Sembrava che gran parte delle forze politiche si fossero convinte della dannosità della legge Fornero, specialmente sul fronte del repentino innalzamento dell’età pensionabile. Per questo, ormai da mesi, si stava parlando dell’ipotesi di introdurre un meccanismo di flessibilità che consentisse di andare in pensione in una forbice compresa tra i 62 e i 70 anni, con incentivi o penalizzazioni a seconda che si vada dopo o prima dei 66, il limite minimo attualmente fissato. Ora, invece, si apprende che da gennaio ci sarà una stretta su alcune categorie, la cui età minima sarà rivista al rialzo: ballerini (si passa dai 45 a 46 anni), attori (dai 63 ai 64) e marittimi (servono 20 anni di navigazione e si passa dai 55 ai 56 anni di età). E ancora: sportivi, poligrafici e cantanti. Difficile cogliere il senso dell’operazione. Resta il fatto che qualunque discussione potrebbe risultare velleitaria, dato che se ci sarà una crisi di governo, ogni intervento resterà congelato fino a data da destinarsi. E ce ne sono alcuni davvero urgenti. Abbiamo fatto il punto sulla situazione con l’esperto di previdenza Alberto Brambilla.
Cosa ne pensa di questi innalzamenti?
Non vedo perché queste categorie non possano andare in pensione all’età di tutti i lavoratori di questa terra.

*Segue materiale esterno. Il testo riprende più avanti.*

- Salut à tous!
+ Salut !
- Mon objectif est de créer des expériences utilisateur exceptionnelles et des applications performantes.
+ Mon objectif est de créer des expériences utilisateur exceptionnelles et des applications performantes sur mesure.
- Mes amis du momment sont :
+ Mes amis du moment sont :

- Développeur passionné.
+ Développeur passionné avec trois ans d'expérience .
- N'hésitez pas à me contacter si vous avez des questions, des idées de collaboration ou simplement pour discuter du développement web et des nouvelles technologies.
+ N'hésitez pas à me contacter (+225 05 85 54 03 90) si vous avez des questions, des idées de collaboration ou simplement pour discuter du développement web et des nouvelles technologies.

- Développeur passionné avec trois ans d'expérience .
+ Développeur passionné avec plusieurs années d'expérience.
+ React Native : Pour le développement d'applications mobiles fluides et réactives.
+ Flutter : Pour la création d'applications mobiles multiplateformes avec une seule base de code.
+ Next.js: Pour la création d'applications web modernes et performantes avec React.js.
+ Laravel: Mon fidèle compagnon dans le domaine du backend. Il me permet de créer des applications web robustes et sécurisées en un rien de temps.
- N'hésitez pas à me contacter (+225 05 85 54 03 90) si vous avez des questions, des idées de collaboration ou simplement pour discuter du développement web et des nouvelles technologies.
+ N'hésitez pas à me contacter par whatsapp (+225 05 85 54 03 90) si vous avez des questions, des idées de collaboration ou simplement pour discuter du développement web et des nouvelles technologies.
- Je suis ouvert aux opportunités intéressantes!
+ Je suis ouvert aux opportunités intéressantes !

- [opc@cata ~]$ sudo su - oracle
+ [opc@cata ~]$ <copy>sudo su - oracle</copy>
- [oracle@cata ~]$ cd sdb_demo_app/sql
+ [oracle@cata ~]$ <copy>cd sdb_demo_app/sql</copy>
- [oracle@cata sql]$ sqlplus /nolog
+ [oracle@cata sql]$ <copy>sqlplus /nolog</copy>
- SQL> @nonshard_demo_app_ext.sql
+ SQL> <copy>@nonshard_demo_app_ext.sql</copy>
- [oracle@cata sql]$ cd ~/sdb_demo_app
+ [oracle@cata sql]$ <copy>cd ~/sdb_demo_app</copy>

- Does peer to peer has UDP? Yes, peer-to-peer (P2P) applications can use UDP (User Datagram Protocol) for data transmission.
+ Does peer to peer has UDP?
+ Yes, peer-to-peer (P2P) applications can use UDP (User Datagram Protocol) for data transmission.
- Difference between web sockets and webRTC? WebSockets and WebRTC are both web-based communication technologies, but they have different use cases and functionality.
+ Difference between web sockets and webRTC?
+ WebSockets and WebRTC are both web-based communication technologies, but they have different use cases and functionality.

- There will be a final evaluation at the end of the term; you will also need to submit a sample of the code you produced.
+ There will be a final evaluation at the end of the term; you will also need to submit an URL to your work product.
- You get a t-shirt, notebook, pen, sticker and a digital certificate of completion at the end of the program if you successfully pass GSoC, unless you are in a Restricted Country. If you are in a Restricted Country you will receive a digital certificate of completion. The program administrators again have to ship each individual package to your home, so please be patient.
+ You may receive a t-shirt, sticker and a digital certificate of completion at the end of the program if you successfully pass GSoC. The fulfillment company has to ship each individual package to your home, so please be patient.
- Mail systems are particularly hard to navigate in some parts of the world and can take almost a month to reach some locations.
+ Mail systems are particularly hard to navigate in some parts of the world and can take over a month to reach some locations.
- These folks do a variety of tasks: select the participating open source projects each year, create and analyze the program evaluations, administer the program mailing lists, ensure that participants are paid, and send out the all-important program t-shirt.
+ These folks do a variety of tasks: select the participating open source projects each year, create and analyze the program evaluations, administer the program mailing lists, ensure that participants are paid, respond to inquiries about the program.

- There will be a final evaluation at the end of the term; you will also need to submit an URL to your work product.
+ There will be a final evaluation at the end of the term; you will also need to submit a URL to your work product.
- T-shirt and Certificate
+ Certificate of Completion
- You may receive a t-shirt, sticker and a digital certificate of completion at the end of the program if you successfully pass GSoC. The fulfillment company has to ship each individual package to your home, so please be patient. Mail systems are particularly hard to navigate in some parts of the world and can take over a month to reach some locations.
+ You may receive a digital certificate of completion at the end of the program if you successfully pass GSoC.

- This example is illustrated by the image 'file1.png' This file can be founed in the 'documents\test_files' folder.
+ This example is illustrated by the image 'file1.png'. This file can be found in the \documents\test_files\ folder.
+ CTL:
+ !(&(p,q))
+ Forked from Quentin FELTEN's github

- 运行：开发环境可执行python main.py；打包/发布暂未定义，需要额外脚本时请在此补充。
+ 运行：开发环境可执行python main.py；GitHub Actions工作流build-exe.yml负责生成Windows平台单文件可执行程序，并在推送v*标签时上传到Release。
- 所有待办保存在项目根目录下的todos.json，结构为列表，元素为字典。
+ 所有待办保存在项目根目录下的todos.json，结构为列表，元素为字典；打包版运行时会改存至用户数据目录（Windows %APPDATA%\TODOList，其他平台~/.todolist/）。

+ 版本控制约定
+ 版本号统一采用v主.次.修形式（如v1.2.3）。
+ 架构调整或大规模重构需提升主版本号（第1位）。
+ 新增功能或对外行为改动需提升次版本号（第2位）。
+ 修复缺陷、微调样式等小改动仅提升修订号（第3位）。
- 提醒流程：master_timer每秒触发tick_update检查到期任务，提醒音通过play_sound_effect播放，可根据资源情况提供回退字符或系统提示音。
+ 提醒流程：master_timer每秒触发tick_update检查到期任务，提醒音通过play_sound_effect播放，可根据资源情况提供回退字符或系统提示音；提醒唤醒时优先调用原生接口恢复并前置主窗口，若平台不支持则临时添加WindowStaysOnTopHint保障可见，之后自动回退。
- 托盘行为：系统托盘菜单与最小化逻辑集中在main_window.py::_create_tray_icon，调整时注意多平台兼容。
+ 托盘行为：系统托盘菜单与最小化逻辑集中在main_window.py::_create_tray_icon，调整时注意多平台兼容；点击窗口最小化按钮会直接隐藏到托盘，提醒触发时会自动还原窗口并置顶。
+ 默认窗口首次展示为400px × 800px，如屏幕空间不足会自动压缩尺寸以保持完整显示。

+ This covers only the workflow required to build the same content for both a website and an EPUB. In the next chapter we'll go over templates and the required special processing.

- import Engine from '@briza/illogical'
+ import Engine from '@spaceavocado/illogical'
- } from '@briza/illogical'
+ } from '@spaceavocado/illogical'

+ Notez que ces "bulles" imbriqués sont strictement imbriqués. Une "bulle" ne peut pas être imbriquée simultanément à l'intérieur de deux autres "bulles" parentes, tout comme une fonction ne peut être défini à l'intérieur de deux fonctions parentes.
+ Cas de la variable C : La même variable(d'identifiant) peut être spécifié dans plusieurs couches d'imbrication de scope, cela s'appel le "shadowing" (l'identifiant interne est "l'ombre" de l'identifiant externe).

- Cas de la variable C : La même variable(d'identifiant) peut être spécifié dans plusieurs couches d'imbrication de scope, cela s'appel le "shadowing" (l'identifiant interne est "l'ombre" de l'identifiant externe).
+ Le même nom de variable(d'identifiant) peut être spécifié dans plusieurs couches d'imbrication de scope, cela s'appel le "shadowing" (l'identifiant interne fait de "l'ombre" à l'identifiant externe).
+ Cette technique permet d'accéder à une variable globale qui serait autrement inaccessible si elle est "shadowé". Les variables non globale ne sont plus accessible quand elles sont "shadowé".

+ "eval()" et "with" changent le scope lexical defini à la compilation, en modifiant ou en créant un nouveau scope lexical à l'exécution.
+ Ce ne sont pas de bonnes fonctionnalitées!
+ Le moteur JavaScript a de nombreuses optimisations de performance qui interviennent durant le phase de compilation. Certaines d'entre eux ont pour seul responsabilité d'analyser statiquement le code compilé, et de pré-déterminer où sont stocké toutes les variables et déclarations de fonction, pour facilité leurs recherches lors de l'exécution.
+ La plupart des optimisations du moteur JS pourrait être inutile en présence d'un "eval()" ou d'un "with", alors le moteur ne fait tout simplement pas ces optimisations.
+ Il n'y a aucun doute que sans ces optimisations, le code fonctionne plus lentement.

Perché il loro è considerato un lavoro usurante o nel quale la continuità contributiva è difficilmente garantita..
Perché quello di un operaio non è usurante? E perché un muratore, dovrebbe andare in pensione a 66 anni e un ballerino a 46? Guardi, quando nel 2005 tentammo di fare un censimento, scoprimmo che non esisteva una sola categoria che non si sentiva usurante: dagli autoferrotranvieri, ai cassieri delle banche.
Certi mestieri, oltre una certa età, non si possono svolgere.
E’ evidente. E, infatti, il ballerino raggiunta una certa età può andare a insegnare danza, lavorare nella segreteria della sua palestra e via dicendo. Avevamo proposto, per esempio, quando abbiamo innalzato l’età di pensionamento per i poliziotti, di consentire loro, oltre una certa età, di cambiare mansioni. Ha senso mandare sulla strada un giovane. L’agente più anziano, che magari ha più di 50 anni, che stia in ufficio, magari a gestire le indagini.
E invece?
E invece, mentre nel resto del mondo succede così, da noi ci sono agenti ultracinquantenni mandati di pattuglia, e giovani che stanno in ufficio. Quello dei poliziotti è un esempio che la dice lunga sul problema generale: sarebbe opportuno un sistema che consentisse al lavoratore anziano, raggiunta una cerza età, di cambiare mansioni e assumere compiti meno impegnativi e stancanti, magari a fronte di una retribuzione minore. Purtroppo, in Italia, su questo fronte, siamo ancora all’ABC. E ci siamo perchè abbiamo più di 1500 pagine di legge sul mercato del lavoro, e il più alto contenzioso legale in materia. Personalmente, le posso assicurare che le mie ripetute richieste di produrre un testo unico non hanno mai trovato risposta da alcun ministro.
In tema previdenziale, cosa succede se cade il governo?
Beh speriamo che non cada. Molte misure da assumere urgentemente resterebbero lettera morta. Mi riferisco anzitutto ai provvedimenti che dovranno risolvere definitivamente la vicenda degli esodati. Inoltre, c’è da rifinanziare la cassa integrazione in deroga e da rivedere parte del sistema pensionistico.
In che senso?
La doppia indicizzazione anzianità contributiva-età anagrafica ce l’abbiamo solo in Italia e produrrà enormi problemi. Credo, infine, che sarà necessario mettere in cantiere il potenziamento della previdenza complementare.